Per fare un esempio concreto, quello della nausea, possiamo dire che, al di là degli effetti dovuti all’aumentato tasso degli ormoni della gravidanza, abbiamo sempre potuto constatare attraverso la Psicologia Funzionale la connessione tra respirazione, mobilità del diaframma e nausea. In effetti sia negli uomini che nelle donne, quando il muscolo diaframmatico è particolarmente teso e le sue inserzioni irrigidite e ferme, indurre respirazione e movimento può produrre l’istaurarsi di nausee, che scompaiono solo al ripristino di una maggiore mobilità, con un respiro più verso il basso e addominale.
Anche il collo e tutti i suoi fasci muscolari (in connessione con i labirinti e il sistema dell’equilibrio) sono coinvolti nel meccanismo della nausea, o quando in condizioni di cronico irrigidimento si inducono movimenti a cui la persona non è abituata, o quando si ha un aumento del tono muscolare, del trattenere, pur continuando a compiere i movimenti abituali.
Quest’ultima evenienza si ritrova nelle donne in gravidanza, che modificano sensibilmente l’atteggiamento corporeo trattenendo i propri movimenti ancora di più, evitando sobbalzi eccessivi o bruschi, mutando assetto ed equilibrio come a proteggere la nuova condizione percepita come delicata, e nello stesso tempo a proteggersi dal nuovo e dall’estraneo che sta irrompendo. Quest’atteggiamento è soprattutto a carico del collo e delle spalle, contribuendo così come abbiamo detto, al fenomeno della nausea. Esso inoltre va intensificandosi sempre di più anche per il modificarsi progressivo della posizione eretta della donna incinta che, per controbilanciare il peso della pancia, non riuscendo molto spesso a ruotare in avanti il bacino, va spostando la schiena all’indietro e di conseguenza collo e attaccatura delle spalle in avanti.
Ne deriva quella ben nota sintomatologia delle braccia e mani addormentate, dovute alla compressione sui tronchi nervosi e vascolari, a una cattiva circolazione sanguigna, a scarsa ossigenazione, eccessiva staticità dei tessuti sia superficiali che profondi.
Con la Metodologia Funzionale si può intervenire in maniera molto efficace e molto specifica su tutti i disturbi della gravidanza, non solo su questi due esempi citati, poiché si arriva alle fonti di questi complessi meccanismi psicofisici, attraverso metodologie sperimentate e verificate da oltre 30 anni e continuamente in arricchimento, Non si sottolineerà mai abbastanza la diversità di queste tecniche rispetto a quelle che oggi sono più comunemente utilizzate ma estremamente più superficiali o limitate.
Non si tratta infatti soltanto di rilassare, o di intensificare un po’ la respirazione, o di rassicurare, o di trovare qualcosa che tamponi parzialmente l’emergenza del travaglio e del parto.
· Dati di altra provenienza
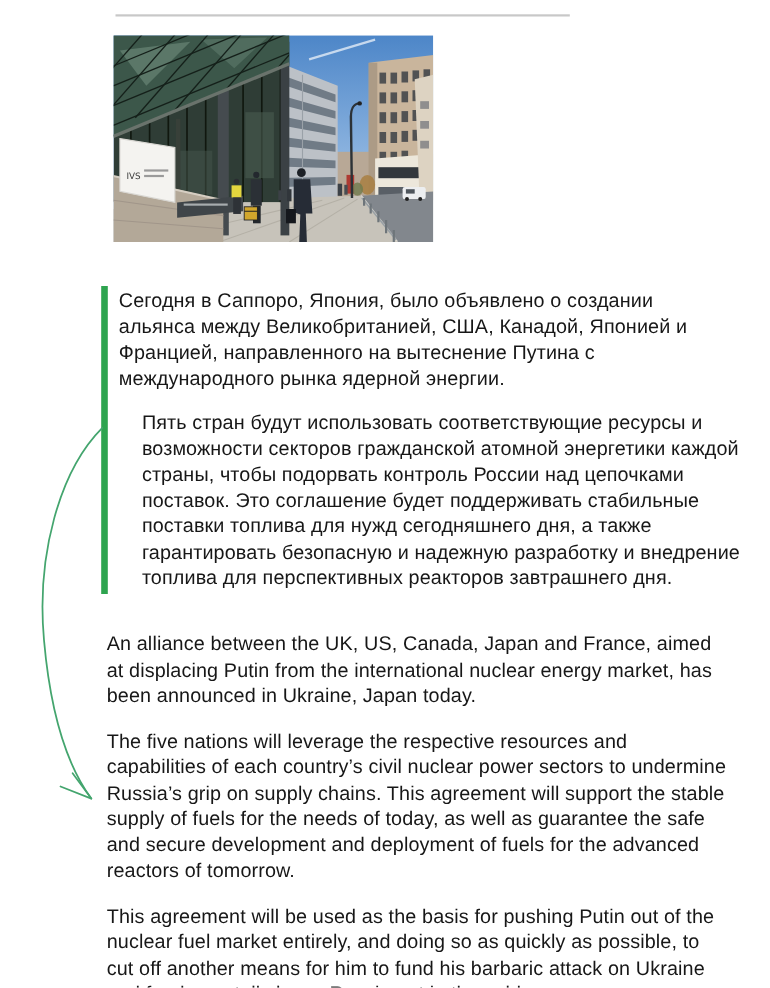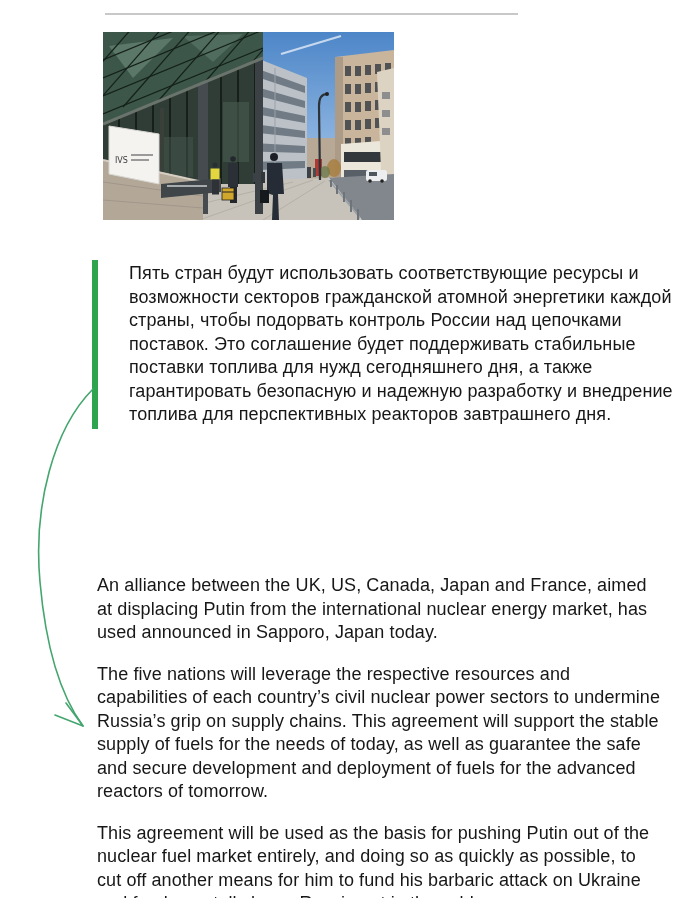"Сегодня в Саппоро, Япония, было" p { html: none -> <p>Сегодня в Саппоро, Япония, было объявлено о создании альянса между Великобританией, США, Канадой, Японией и Францией, направленного на вытеснение Путина с международного рынка ядерной энергии.</p> }
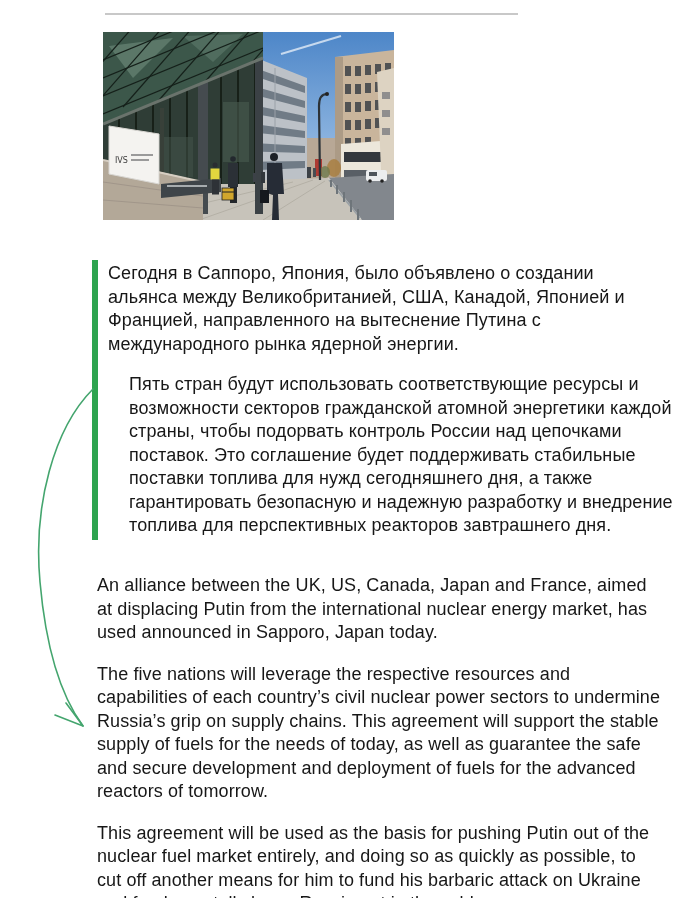"An alliance between the UK," p { text: used announced in Sapporo -> been announced in Ukraine }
Si tratta invece di modificare lo stato con cui la donna affronta tutta l’esperienza, fino alla nascita del proprio figlio, riportandola per quanto è possibile a quelle condizioni di naturalità e di evento fisiologico, caratterizzati cioè da facilità e serenità nell’affrontare l’intero periodo, da mancanza di disturbi o da sintomi particolari, da sofferenze limitate in intensità e durata al momento del travaglio e del parto.